• Exercise aim
All that is needed is a count of the lines in this data that contain the word "color".

***** Dataset extract *****

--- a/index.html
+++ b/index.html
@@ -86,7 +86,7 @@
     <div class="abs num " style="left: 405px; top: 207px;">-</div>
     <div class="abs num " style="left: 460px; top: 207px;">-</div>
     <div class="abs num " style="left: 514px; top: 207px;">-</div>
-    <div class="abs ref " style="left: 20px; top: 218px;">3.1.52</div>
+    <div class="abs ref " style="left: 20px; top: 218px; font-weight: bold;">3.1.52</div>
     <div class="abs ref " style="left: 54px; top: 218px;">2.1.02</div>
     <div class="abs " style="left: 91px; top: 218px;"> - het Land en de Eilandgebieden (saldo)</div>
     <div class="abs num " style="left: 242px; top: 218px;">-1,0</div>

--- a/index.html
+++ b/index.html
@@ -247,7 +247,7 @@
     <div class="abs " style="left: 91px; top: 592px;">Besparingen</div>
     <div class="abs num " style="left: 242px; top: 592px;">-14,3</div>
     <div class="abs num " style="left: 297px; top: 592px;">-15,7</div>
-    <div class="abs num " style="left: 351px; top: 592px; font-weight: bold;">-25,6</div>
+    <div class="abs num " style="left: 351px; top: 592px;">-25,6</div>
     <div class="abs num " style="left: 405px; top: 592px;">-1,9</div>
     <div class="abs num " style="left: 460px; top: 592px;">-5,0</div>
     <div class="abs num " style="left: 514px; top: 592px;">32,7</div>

*****
***** Dataset extract *****

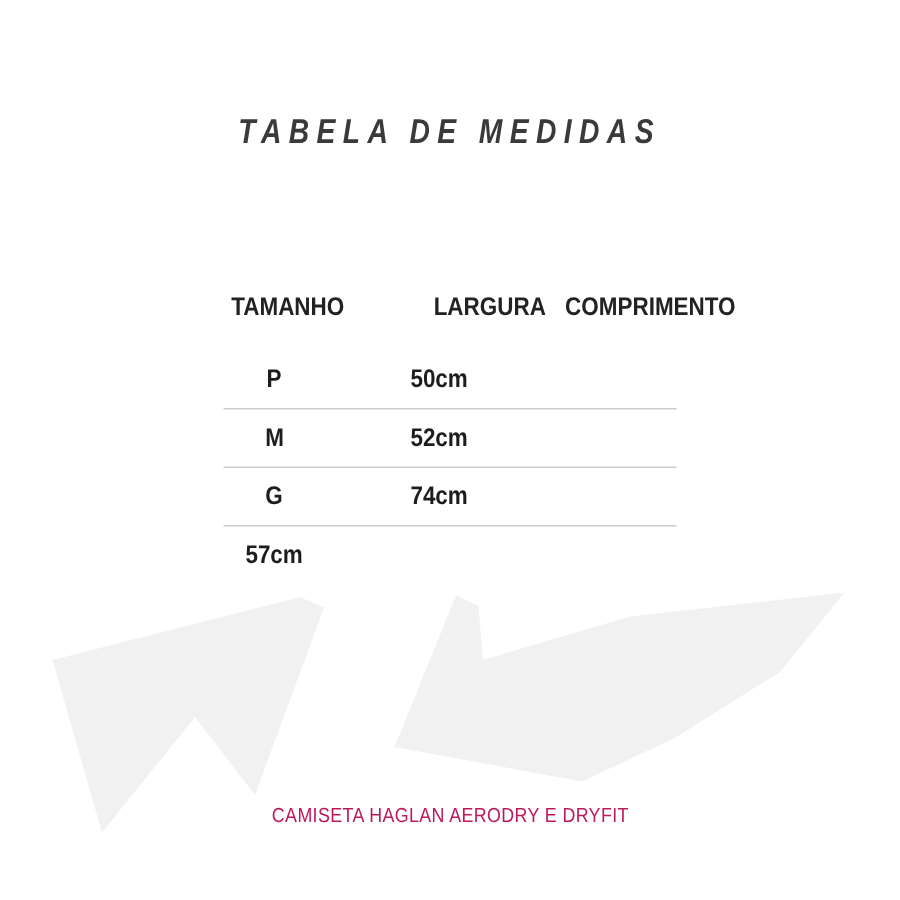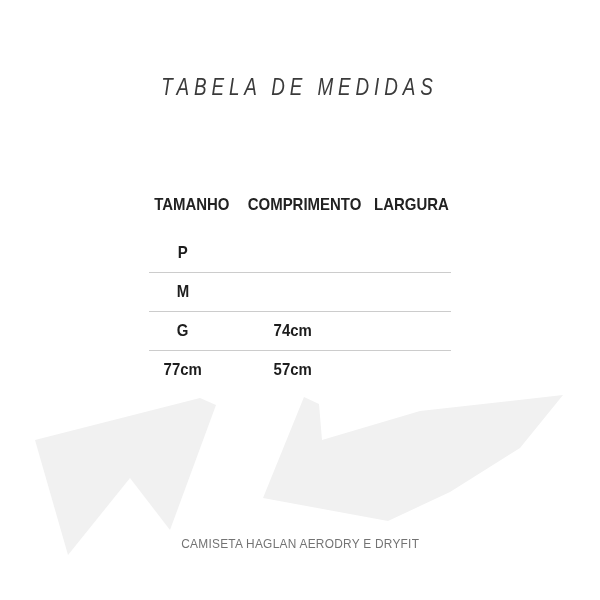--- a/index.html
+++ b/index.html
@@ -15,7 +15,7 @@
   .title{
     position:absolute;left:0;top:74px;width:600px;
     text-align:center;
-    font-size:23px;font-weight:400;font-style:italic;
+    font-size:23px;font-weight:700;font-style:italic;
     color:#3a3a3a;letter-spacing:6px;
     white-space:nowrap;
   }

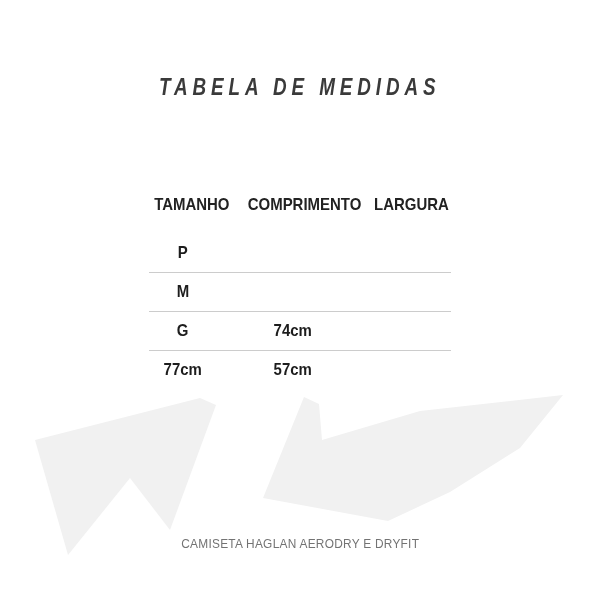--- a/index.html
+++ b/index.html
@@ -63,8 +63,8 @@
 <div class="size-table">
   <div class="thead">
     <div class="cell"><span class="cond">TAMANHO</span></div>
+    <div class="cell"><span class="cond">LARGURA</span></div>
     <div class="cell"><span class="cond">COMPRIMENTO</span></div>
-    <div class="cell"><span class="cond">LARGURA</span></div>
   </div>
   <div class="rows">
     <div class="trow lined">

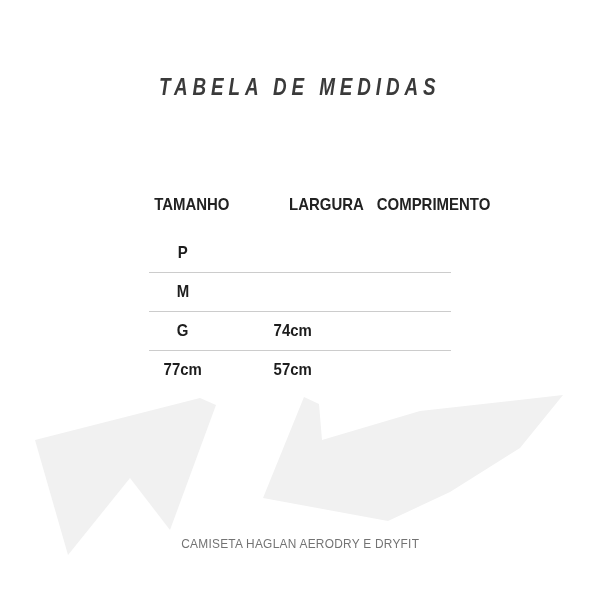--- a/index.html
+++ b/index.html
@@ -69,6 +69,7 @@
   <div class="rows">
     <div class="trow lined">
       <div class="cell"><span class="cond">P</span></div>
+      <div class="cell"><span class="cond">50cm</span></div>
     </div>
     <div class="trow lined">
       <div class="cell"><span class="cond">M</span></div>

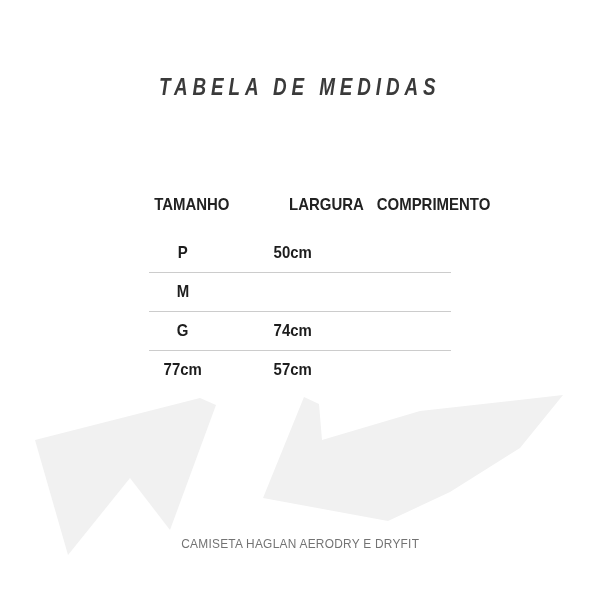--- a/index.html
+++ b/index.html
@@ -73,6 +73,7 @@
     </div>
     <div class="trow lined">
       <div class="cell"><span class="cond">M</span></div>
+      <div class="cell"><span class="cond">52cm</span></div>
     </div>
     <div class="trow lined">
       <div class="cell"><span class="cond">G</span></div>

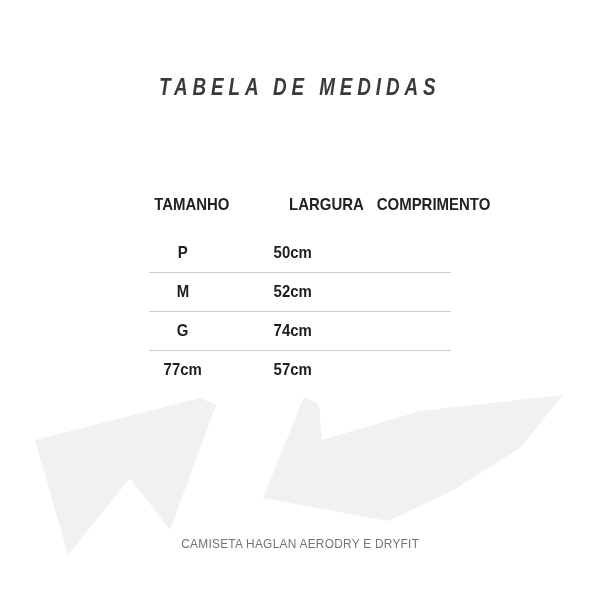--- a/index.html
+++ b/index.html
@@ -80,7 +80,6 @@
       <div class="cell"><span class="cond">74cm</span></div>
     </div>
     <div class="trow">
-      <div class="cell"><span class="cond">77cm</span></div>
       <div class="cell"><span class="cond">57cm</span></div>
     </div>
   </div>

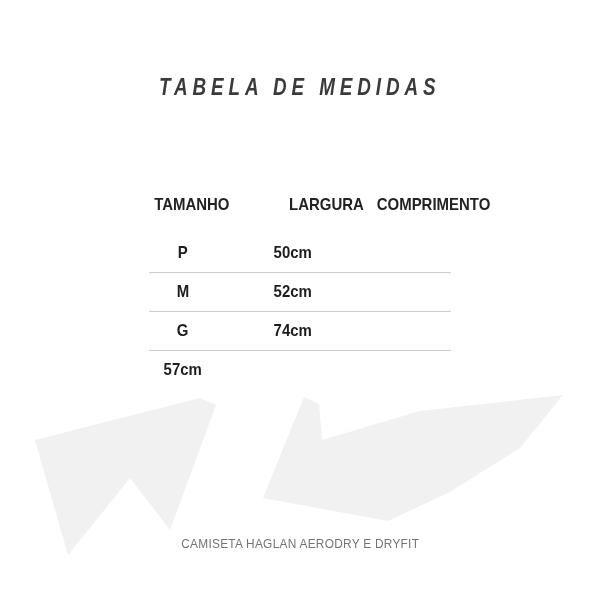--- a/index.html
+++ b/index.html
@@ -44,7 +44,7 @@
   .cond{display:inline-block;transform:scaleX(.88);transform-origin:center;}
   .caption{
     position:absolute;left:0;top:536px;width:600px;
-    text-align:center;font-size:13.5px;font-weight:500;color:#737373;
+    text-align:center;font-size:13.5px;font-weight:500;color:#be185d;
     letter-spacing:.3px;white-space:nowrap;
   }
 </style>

*****

• Exercise result
3